"Land degradation would set us back pretty hard - it's not just about losing a few sheep."
Having finished crutching three weeks ago, Mr Logue was fortunate there had been a dry spell in the weather.
This allowed him to hold off on seeding commercial crops until it rained.
Other cropping programs, including feed and carbon, are already in the ground.
While some farmers could switch to a higher cropping program in place of livestock, this would be detrimental to the long-term business of producing ACCUs at Weelhamby.
As such, Mr Logue said reducing sheep numbers was not an option, because rotation grazing aspects were needed to produce carbon.
The system works by high-intensity crash grazing or running mobs of 750-head sheep in smaller paddocks (50-70ha) over a short period.
"Sheep spend 10 days, over two five-day periods, in one paddock during winter," he said."They're run in the paddock for five days, are taken out for three months and then put back in again.
"The rotation gives a pulsing effect of the grass growing, reducing in size and pumping carbon into the soil.
"In summer, you use the sheep to utilise pasture that has already grown over winter, they smash it down into the ground and sequester carbon."
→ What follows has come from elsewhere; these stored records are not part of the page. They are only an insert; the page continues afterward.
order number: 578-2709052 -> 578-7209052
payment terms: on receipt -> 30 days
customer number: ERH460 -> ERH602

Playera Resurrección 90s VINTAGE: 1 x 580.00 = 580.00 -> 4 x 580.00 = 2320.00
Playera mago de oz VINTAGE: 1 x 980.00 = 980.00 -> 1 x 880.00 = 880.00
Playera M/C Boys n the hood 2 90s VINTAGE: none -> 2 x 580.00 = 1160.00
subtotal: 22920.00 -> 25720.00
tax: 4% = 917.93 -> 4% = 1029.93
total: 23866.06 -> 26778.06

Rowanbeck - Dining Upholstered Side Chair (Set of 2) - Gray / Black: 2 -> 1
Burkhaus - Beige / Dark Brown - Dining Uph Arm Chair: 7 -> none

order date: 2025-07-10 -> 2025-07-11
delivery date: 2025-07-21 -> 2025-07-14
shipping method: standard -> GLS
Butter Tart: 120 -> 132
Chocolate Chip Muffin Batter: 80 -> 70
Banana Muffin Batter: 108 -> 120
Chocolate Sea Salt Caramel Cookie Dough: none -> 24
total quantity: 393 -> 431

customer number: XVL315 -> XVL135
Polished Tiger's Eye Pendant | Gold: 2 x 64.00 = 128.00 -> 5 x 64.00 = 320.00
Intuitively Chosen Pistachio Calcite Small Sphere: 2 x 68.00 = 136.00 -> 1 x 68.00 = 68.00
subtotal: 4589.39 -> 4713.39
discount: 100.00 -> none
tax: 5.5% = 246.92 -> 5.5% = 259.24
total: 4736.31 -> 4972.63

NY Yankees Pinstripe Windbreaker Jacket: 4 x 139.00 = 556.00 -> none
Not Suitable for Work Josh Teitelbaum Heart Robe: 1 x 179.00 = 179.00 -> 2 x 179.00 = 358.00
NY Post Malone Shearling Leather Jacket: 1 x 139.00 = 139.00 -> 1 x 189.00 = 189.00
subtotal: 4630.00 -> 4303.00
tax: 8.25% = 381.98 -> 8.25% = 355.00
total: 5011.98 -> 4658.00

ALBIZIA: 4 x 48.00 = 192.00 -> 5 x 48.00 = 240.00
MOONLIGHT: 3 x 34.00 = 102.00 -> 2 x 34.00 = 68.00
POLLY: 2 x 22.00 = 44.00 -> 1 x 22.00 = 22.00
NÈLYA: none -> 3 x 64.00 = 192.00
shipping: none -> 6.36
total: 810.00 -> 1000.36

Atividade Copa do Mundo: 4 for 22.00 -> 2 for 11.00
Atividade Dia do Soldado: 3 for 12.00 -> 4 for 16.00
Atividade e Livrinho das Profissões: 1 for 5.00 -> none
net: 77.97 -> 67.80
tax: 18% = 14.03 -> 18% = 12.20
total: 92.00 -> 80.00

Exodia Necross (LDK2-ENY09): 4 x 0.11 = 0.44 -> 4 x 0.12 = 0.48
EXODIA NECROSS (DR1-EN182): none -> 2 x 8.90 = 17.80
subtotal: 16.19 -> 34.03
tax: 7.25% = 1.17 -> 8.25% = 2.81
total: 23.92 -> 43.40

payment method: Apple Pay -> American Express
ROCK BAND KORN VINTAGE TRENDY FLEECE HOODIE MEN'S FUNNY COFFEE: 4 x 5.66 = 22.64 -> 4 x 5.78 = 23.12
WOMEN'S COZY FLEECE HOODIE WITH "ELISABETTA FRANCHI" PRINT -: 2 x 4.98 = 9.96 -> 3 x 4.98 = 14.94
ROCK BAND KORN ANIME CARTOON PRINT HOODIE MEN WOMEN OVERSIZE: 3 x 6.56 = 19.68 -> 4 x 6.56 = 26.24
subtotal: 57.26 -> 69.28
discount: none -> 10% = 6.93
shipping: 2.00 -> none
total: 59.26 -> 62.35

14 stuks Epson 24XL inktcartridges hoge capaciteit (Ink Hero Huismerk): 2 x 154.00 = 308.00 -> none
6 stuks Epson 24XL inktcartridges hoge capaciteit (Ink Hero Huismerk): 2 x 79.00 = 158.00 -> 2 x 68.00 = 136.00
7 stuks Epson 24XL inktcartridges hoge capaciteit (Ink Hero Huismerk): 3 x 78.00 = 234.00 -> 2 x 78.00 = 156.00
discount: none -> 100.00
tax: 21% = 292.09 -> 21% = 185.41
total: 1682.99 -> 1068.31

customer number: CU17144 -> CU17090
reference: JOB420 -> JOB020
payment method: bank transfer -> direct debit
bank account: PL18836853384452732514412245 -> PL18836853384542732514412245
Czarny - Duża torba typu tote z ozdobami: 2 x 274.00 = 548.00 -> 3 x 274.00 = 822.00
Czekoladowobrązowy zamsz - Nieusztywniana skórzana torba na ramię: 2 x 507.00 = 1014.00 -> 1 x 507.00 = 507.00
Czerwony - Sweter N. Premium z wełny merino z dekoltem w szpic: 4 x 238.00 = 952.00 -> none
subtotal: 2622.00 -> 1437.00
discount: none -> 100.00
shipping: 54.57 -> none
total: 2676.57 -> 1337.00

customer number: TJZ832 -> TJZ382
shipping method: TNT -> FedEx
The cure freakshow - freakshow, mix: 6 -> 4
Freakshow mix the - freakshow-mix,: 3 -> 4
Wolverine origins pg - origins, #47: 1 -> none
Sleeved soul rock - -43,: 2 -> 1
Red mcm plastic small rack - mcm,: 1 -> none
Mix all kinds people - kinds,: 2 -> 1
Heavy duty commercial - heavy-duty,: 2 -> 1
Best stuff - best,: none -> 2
Given Mr Logue's role is focused on developing soil organic carbon matter, he needs to maintain environmental standards on the property, in soil cover and land management.
Making a plan as to how he does this over the next four years, has proven "most urgent and stressful".
"We need sheep in the system to maintain carbon build, but do we not breach it?" he said.
"Do we just run 1500 sheep in paddocks - and no lambs - and rotate them around the farm to maintain the carbon?
"Is it even viable to have someone looking after a small number of sheep if they aren't lambing?
"Our two to three-year plan is up in the air."
Given Mr Logue can't make any big changes in one year, his focus has stayed on what was priority onfarm now - feeding sheep and looking after new born lambs and carbon build.
"We are working on biodiversity studies and environmental projects on top of this, so we need those benchmarks," he said.
"The land and bush has to be benchmarked and the carbon has to be measured.
"We've had a pretty serious look at how we would manage future programs within the property if there was no live export.
"In the meantime, we need to maintain income and sustain jobs onfarm and in the district by running sheep."